The most distressed municipalities are located in or around major cities such as Scranton and Philadelphia. Philadelphia has less than 50 percent funded and owes more than $5 billion in pension obligations. Out of the 10 most populous cities in the US, Philadelphia ranks second from the bottom, above only Chicago. Scranton is the worst off in the state, only 23 percent funded (77 percent underfunded), and the city has the possibility of facing bankruptcy in three to five years. Pittsburgh fares only a bit better with a little over half of its pension obligations funded.

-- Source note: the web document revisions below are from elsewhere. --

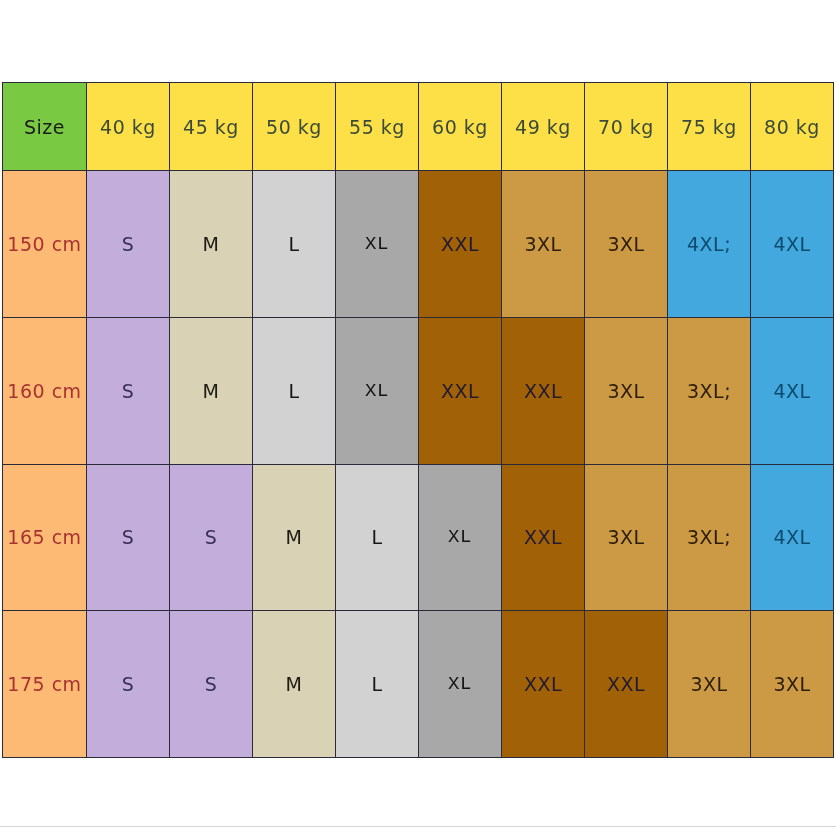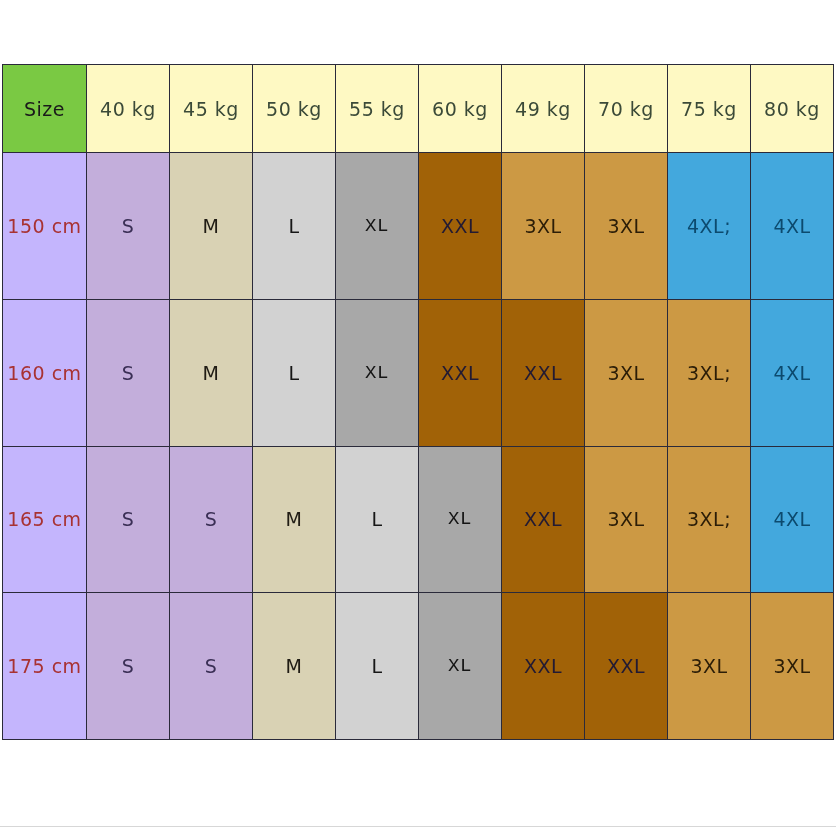--- a/index.html
+++ b/index.html
@@ -18,7 +18,7 @@
   #chart-wrap {
     position: absolute;
     left: 2px;
-    top: 64px;
+    top: 82px;
     width: 832px;
     height: 676px;
   }

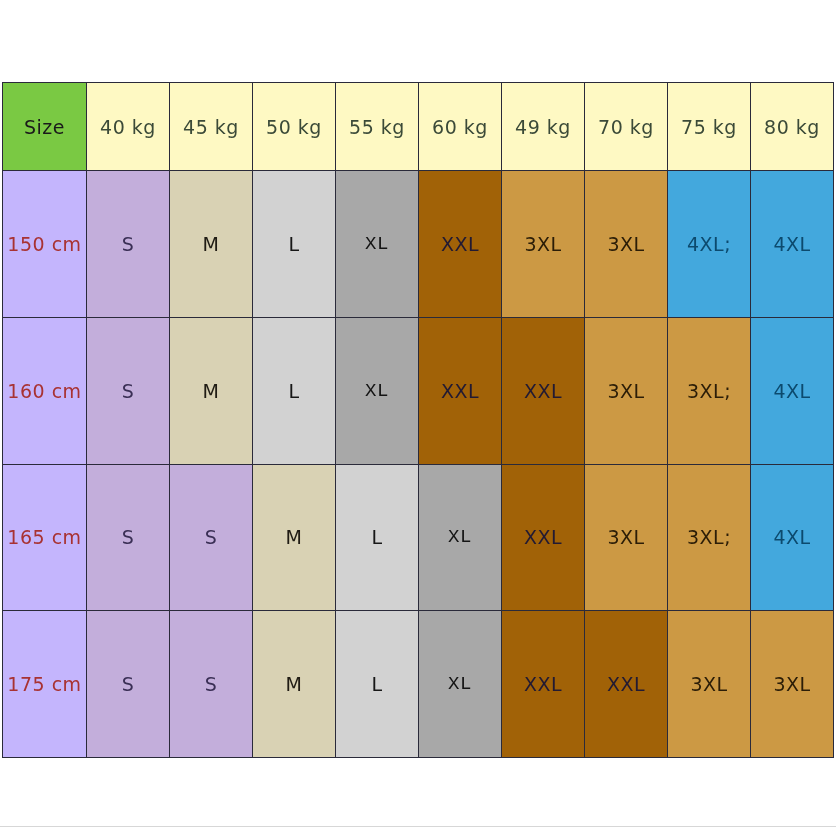--- a/index.html
+++ b/index.html
@@ -54,7 +54,7 @@
     font-size: 19px;
   }
   th.kg-head {
-    background: #fef9c3;
+    background: #fde047;
     color: #3b4a38;
     font-size: 19px;
     letter-spacing: 1px;

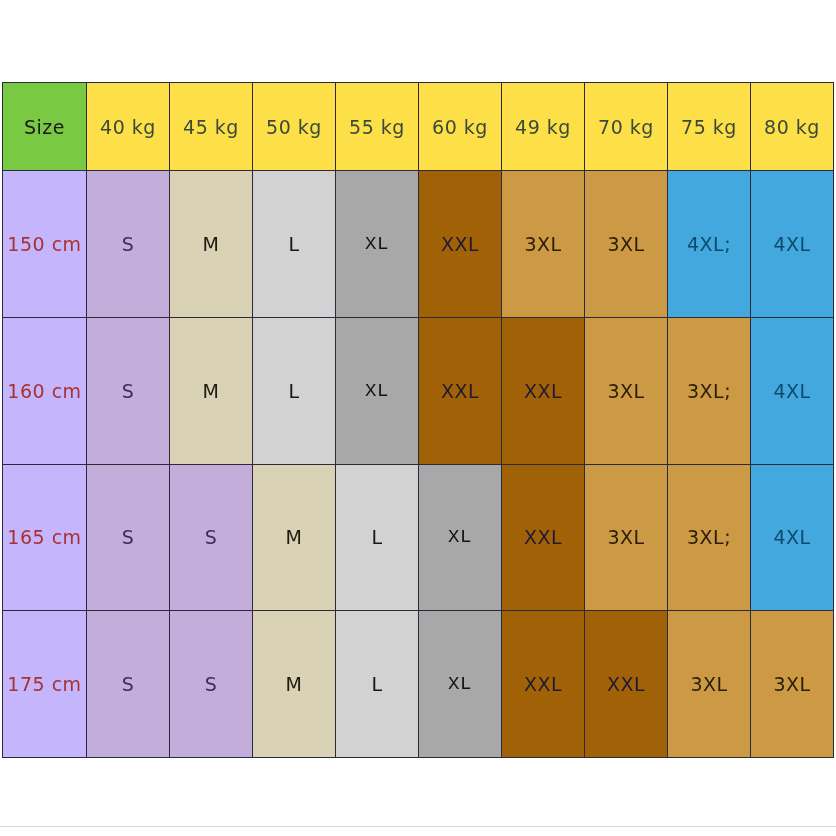--- a/index.html
+++ b/index.html
@@ -64,7 +64,7 @@
   tr.body-row { height: 98px; }
 
   td.row-label {
-    background: #c4b5fd;
+    background: #fdba74;
     color: #a83232;
     font-size: 19px;
     letter-spacing: 0.3px;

In reality, however, the situation is worse as each city’s projections are based on overly optimistic returns on investments: Scranton 8 percent; Philadelphia 7.85 percent; and Pittsburgh 7.5 percent. If more realistic rates of 5 to 7 percent were used, each city would be in even worse shape.
The shortfall has risen by $1 billion in a two-year timeframe and will continue to climb dramatically as local governments don’t make the needed payments to keep the plans solvent.
A bill already in the legislature attacking municipal pensions will be given an impetus by these reports. Representative Seth Grove, a Republican from the city of York, has sponsored it and been joined by other politicians, business and municipal governments. It would set up a 401(k)-type plan, which almost all local governments will have to adhere to if it becomes law. The retirement age will also be extended and no health benefits will be paid to retirees.
While the two reports and the legislation are directed against municipal workers, similar cuts to pensions face the 77,000 state workers and tens of thousands of teachers throughout the state, whose pensions are underfunded by more than $50 billion.
New Democratic Governor Tom Wolf has pledged to fix the problem by working with the various government employee and teachers unions to impose cuts to benefits on their members and increase employee contributions. (See: Pennsylvania’s new Democratic Party governor prepares austerity measures)
On top of this, Wolf may have to deal with a spillover effect from the scandal involving former State Treasurer Rob McCord, a Democrat who has been indicted on charges of corruption during his failed campaign for governor in 2014.
State and municipal pensions will be one of the first items on the agenda for the Democratic governor and the Republican-controlled state House and Senate. Republican Jake Corman, the Senate majority leader, told the Wall Street Journal: “Pension reform is our No. 1 issue. It’s something that has to be done …We’re not going to have any discussion on revenue until we get expenditures under control.”